One of the notes currently ends "You can indicate that the new ldes:EventStream is derived from".

Some ideas about streams...

First of all, I'm really new to the spec, so I'm sure I'll make some wrong assumptions here...
But I have leaned that the easiest way to learn something on the internet is to make a statement, and someone will try to prove you wrong.

So here it goes:
I under the impression that the design of the event stream was focused on being bulk-loadable in a triplestore as-is, in such a way that the data can be queried without further processing; the state is present in the stream itself.
Although I think this is a really interesting feature, its biggest disadvantage is that the semantics of the event metadata and the entity data get mixed.
I'll try to argue here for an alternative approach, where the event stream is seen as more as transaction log.

So this is how I understood the spec; what I thought to be the requirements that where behind the definition of spec:

  • Events are appended to the end of the stream
  • Events are not business events, but the representation of the full state of an entity.
    (I assume this because of the design where the stream is queryable in and by itselve, more a growing graph.)
  • Entities can be updated
  • Old version, that no longer contribute to the state of the system can be cleaned up, if the stream decides to do so.

So now for what I see to be the disadvantages to the current LDES approach:

  • The event data and metadata are mixed. Because of this, the stream semantics might need to be updated when the datamodel of the producer evolves.
    There is a risk of having semantic collision between carrier and message, if for instance a DCAT Datasat would be carried over a stream, the use of isVersionOf would conflict. This is worked around with by the ldes:timestampPath and ldes:versionOfPath, but gives room to errors.
  • No order to the events can lead to inconsistency in the materialised state derived from the stream. Using time for ordering in a distributed system will lead to errors at some point.
  • Deletion of objects is implicit, through removing members from the stream.
  • Lack of transaction semantics. Since the state of objects is carried over, it might be that multiple objects need to be changed at once in order to remain adherent to the defined shapes.
    (This might not be relevant if the stream consist of sensor data, where each entity is an instance of the same class, but if the source is a business application the need will arise eventually).
  • Due to the approach to versioning, the graph of all events can't be used directly, but a subgraph needs to be derived by the indirection through the tree:member property of the event stream instance.
    This seems to imply that for each update two pages: the first containing the stream definition and the last one with the latest event.
    In case the stream grows to terrabytes of data, the reprocessing of the (huge) EventStream instance could become an issue.
  • Another issue I see with the versioning is the mix between application versioning (an entity received updates through time, and I want to see previous versions of it), and infrastructure concerns (I want to be able to do point-in-time restores if the application update messes up the database).
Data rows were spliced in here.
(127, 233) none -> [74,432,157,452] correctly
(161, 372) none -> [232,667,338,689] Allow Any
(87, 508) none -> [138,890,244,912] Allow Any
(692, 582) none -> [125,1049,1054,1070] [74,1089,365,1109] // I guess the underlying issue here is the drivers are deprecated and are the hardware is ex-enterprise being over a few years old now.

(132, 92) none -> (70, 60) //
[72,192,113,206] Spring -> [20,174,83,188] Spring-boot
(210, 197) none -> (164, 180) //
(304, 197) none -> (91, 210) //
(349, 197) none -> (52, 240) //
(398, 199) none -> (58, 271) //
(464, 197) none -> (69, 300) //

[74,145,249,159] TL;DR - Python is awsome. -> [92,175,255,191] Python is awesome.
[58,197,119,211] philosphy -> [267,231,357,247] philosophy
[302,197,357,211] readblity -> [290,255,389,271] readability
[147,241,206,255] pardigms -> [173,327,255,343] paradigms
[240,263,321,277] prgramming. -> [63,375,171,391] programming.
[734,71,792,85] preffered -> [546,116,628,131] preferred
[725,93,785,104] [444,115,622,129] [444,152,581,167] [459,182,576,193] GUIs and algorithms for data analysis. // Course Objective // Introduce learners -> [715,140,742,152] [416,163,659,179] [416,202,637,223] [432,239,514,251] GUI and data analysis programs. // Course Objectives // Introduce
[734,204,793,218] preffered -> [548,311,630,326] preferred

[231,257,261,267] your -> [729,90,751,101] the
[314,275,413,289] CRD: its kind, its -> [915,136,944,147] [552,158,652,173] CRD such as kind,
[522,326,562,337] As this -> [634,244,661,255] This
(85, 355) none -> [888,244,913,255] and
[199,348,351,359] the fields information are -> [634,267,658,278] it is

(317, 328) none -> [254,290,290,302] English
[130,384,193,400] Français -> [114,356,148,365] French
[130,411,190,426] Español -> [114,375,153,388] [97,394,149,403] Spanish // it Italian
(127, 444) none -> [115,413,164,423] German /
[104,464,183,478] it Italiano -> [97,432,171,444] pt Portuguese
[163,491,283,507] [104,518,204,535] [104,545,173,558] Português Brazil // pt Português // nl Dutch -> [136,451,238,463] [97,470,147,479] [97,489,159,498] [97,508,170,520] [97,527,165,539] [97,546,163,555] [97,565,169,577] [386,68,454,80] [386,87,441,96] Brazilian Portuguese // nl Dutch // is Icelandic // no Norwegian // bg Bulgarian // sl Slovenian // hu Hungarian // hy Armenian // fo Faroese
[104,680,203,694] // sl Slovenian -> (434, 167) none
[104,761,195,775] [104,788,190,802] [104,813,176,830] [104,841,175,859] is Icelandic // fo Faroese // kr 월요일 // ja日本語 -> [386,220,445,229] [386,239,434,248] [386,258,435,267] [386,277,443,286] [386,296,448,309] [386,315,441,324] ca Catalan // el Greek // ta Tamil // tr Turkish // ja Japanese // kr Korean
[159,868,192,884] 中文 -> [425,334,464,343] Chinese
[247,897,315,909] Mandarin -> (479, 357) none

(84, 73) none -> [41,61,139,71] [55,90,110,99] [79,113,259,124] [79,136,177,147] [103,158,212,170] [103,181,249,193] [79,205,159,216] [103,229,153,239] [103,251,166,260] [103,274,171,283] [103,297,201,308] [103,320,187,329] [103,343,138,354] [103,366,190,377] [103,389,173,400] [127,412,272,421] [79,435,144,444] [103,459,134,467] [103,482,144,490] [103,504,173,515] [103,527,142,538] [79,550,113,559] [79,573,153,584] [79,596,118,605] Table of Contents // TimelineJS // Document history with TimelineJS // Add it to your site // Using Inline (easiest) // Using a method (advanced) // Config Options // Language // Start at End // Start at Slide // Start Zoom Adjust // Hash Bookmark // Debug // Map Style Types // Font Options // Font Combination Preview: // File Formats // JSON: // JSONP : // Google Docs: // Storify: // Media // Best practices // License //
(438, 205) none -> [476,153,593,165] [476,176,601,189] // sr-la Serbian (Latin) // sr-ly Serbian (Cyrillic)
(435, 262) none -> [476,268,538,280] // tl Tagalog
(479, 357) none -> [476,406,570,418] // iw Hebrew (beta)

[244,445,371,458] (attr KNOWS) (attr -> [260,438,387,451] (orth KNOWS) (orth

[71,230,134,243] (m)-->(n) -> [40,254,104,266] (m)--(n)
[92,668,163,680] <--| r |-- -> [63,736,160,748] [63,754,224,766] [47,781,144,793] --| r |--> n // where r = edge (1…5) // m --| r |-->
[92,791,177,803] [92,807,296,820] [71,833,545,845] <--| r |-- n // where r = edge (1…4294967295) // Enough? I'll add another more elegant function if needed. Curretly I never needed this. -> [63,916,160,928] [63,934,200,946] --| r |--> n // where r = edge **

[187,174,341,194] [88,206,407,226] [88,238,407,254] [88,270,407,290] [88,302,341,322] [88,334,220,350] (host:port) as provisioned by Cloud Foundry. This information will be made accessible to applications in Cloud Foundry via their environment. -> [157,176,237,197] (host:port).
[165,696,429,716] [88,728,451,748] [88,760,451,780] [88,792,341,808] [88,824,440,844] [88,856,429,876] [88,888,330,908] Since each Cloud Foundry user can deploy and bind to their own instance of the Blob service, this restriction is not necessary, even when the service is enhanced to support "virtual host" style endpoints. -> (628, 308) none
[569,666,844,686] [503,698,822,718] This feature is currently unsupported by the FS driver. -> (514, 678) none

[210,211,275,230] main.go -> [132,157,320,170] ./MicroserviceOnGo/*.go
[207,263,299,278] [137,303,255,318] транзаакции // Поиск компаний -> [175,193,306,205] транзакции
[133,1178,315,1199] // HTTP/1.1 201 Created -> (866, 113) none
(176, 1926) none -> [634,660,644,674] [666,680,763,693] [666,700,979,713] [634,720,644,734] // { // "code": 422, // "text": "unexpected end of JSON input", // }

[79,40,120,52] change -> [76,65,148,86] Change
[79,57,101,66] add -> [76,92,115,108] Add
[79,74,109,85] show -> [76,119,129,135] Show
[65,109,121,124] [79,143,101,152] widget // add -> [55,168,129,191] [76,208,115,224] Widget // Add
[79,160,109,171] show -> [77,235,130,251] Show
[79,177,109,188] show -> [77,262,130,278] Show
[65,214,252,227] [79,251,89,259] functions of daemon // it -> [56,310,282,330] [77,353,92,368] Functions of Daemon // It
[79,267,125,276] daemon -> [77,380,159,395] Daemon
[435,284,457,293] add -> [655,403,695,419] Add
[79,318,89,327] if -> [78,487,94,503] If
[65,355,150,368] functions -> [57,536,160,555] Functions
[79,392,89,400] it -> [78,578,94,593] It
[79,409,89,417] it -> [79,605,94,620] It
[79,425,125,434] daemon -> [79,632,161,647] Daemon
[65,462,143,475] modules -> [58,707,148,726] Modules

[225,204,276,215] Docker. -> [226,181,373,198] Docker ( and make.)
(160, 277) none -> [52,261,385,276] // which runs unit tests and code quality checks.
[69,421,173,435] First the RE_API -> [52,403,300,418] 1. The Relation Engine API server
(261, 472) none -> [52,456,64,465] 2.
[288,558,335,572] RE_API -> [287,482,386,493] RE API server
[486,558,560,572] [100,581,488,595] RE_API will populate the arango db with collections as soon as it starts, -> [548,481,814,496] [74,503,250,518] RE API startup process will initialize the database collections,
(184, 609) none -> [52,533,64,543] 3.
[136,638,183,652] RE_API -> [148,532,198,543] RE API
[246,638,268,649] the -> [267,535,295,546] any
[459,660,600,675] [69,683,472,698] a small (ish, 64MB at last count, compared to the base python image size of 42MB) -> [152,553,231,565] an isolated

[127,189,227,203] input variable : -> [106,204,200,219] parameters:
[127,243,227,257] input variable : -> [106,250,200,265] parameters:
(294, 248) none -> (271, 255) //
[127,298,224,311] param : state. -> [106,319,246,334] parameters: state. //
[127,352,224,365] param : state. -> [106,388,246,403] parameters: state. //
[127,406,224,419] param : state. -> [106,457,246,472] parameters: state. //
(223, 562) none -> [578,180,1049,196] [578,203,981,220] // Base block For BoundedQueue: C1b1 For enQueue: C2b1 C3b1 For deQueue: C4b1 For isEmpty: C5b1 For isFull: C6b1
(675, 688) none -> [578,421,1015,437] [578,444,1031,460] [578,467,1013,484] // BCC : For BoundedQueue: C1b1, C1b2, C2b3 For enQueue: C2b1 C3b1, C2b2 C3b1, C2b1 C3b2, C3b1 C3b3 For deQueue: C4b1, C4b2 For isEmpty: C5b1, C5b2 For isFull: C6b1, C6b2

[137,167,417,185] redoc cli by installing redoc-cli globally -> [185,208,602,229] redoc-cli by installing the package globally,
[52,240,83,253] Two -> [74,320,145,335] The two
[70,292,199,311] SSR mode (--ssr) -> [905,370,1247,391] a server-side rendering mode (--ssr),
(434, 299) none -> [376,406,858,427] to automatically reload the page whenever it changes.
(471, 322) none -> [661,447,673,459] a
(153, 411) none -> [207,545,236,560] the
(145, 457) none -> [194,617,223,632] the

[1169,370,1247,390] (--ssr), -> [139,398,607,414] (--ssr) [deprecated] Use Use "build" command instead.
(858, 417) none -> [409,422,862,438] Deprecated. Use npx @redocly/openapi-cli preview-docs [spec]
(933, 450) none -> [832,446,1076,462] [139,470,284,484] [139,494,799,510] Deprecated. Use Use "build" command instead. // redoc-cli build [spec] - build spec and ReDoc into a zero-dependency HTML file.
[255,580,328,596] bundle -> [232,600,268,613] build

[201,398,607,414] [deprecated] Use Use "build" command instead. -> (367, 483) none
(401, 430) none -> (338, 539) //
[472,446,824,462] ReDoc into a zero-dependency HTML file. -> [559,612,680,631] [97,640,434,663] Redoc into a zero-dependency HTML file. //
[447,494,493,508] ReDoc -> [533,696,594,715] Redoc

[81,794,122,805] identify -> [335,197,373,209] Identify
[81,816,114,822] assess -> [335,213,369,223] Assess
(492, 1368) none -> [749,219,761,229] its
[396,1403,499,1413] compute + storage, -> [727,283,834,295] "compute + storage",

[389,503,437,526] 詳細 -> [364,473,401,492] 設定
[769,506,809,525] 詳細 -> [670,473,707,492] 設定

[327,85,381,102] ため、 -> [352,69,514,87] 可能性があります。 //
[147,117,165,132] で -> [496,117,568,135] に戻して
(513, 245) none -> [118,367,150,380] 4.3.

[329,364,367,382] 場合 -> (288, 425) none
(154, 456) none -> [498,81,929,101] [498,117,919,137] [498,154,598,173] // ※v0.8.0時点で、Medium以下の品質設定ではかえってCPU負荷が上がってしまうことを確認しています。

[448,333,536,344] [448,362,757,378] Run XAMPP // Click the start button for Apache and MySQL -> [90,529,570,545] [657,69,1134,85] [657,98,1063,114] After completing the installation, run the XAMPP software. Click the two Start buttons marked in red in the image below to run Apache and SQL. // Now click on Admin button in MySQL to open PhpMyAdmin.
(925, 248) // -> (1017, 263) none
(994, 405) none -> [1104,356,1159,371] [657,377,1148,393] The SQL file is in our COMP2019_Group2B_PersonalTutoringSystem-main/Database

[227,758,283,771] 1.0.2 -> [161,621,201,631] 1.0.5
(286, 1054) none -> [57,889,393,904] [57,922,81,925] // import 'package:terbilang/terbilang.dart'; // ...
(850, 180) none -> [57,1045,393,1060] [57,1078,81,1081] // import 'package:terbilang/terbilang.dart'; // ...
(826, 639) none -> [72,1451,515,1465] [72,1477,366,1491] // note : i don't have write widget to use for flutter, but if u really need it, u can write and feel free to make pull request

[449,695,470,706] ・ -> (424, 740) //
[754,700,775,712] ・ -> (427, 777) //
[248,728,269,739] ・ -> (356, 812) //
So, after this, I would like to propose another event representation that tries to address these issues(Example 1 of spec):

ex:C1 a ldes:EventStream ;
    tree:shape ex:shape1.shacl .

[ 
    a ldes:Event ; # Could be implied if pages are dedicated?
    ldes:sequence "1"^xs:integer ;
    ldes:commitTime "2021-01-01T00:00:00Z"^^xsd:dateTime ; # Used as metadata in case a point-in-time recovery of the stream needs to be performed, and the recovery point needs to be determined).

    ldes:key <ex:Observation1> ; # The subject of the object represented.
    ldes:value [ # value is optional, if not present this is a tombstone event (delete).
        a sosa:Observation ;
        sosa:resultTime "2021-01-01T00:00:00Z"^^xsd:dateTime ;
        sosa:hasSimpleResult "..." .
    ]
]

This also allows for representing the stream in a key-value ledger model as used by Apache Kafka.
The semantics for materialising this stream in a triplestore would be simple.
For each event in stream:

  • Delete all triples in DB with the event key as subject (ignoring nested blank nodes for a moment).
  • Take the ldes:value of the event, and set the subject of the triples to the event:key. Insert into DB

Under this model, versioning of objects can be done at the application level using the isVersionOf approach if the versions concerns the application (e.g. multiple versions are kept so users can roll back to a previous version of an entity), as well by the log retention policy algorith that is chosen on the stream level, which only concern is to be able to move back in time (for instance for point in time recovery), and doesn't need to concern about application versioning.

A retention policy could keep the full state (decided by the producer what should make up the state), as well as the transaction log for a certain time.
(following the idea of how topic log compaction is done in Apache Kafka)

Additional properties could be used to signal transaction boundaries (if retention policies apply, the boundaries can only be used when reading the head of the log, where messages are sequential).
e.g. ldes:trx_id "1"
If the stream delivery method can't guarantee that events are committed to the stream representation in an atomic way, a transaction event count could be added to the first event part of a transaction, to indicate the number of events that should be read as part of the transaction.

Move search form to the back

Search forms are a convenience tool, but certainly not a must or even a should. Let’s move that example to the back.

Consistent graph replication - RDF Dataset Canonicalization

When a client requires hard guarantees on consistency, the logic described in the RDF Dataset Canonicalization could be used to provided hashes of the state that should be reached after applying a fragment, or even better, a transaction.
This becomes relevant in cases where LDES is used as a replication protocol for named graphs (the client should have an exact copy of the named graph the publisher intended). For instance, consistency could be lost if a client is offline longer than allowed by the retention period, which could result in missed delete operations (tombstone events). If a checksum mismatch is detected, the client must restart replication from the start of the log to arrive at consistent state.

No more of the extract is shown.